We must learn to appreciate the potential that is inherent in our habitual nature. We must learn to fear that potential as well, because the tree that leans as it grows will find it increasingly difficult to change its slant as the years pass by. The farther that tree leans, the more susceptible it will become to the wind and the rain. It is a fact that it is easier to help a tree grow straight than it is to straighten a crooked tree once it has grown, and it is easier to develop a new habit than it is to break an old one that is deeply rooted in one’s life.
Since your habits will make or break you, the choice is up to you. They will give you an edge in life by equipping you to do great things with limited effort, or they will inhibit your life by weighing you down with burdens you weren’t designed to carry and sorrows you weren’t created to bear. If you want your habits to serve you instead of control you, you must develop some healthy habits in your life, habits that can produce good things for you now and great things for you in the future. You must learn to break the power of those unwanted habits that limit your life and bring you pain. In the pages that follow, I will show you how to do both.
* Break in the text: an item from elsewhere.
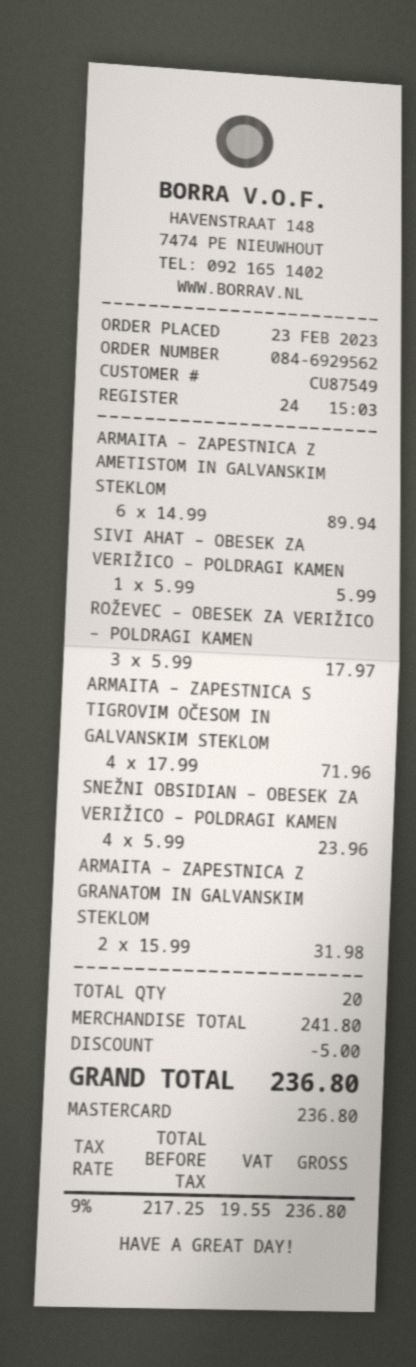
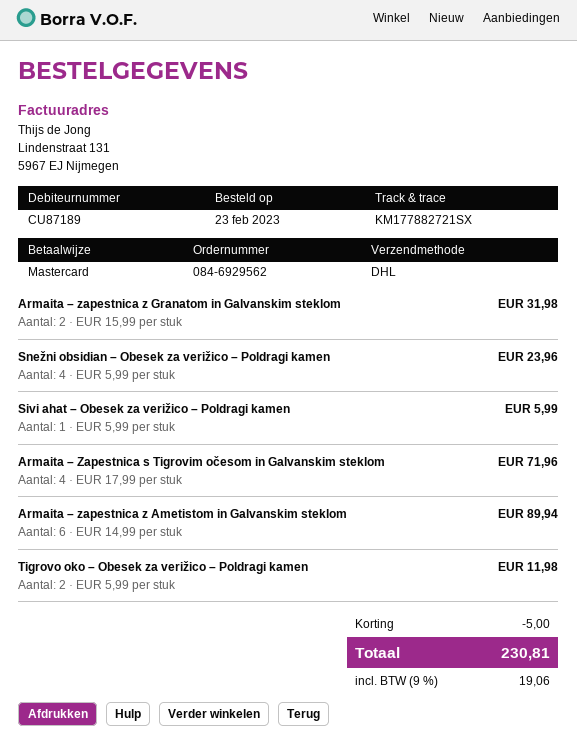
customer number: CU87549 -> CU87189
ROŽEVEC – OBESEK ZA VERIŽICO – POLDRAGI KAMEN: 3 x 5.99 = 17.97 -> none
Tigrovo oko – Obesek za verižico – Poldragi kamen: none -> 2 x 5.99 = 11.98
tax: 9% = 19.55 -> 9% = 19.06
total: 236.80 -> 230.81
Perhaps, most importantly, you must learn to differentiate between a good habit and a bad one. Habits are a lot like seeds. They may not produce their harvest overnight, but in due season they will definitely yield the crop they are preprogrammed to yield. A good habit will eventually produce a good harvest in your life, but a bad habit will produce a harvest of failure and death.
So, learn to appreciate the power of a habit before you back the truck up to the driveway and pour the cement, because once the concrete dries and the wooden forms are removed, you can be stuck with what you’ve got for a long, long time. And what you’ve got is a habit.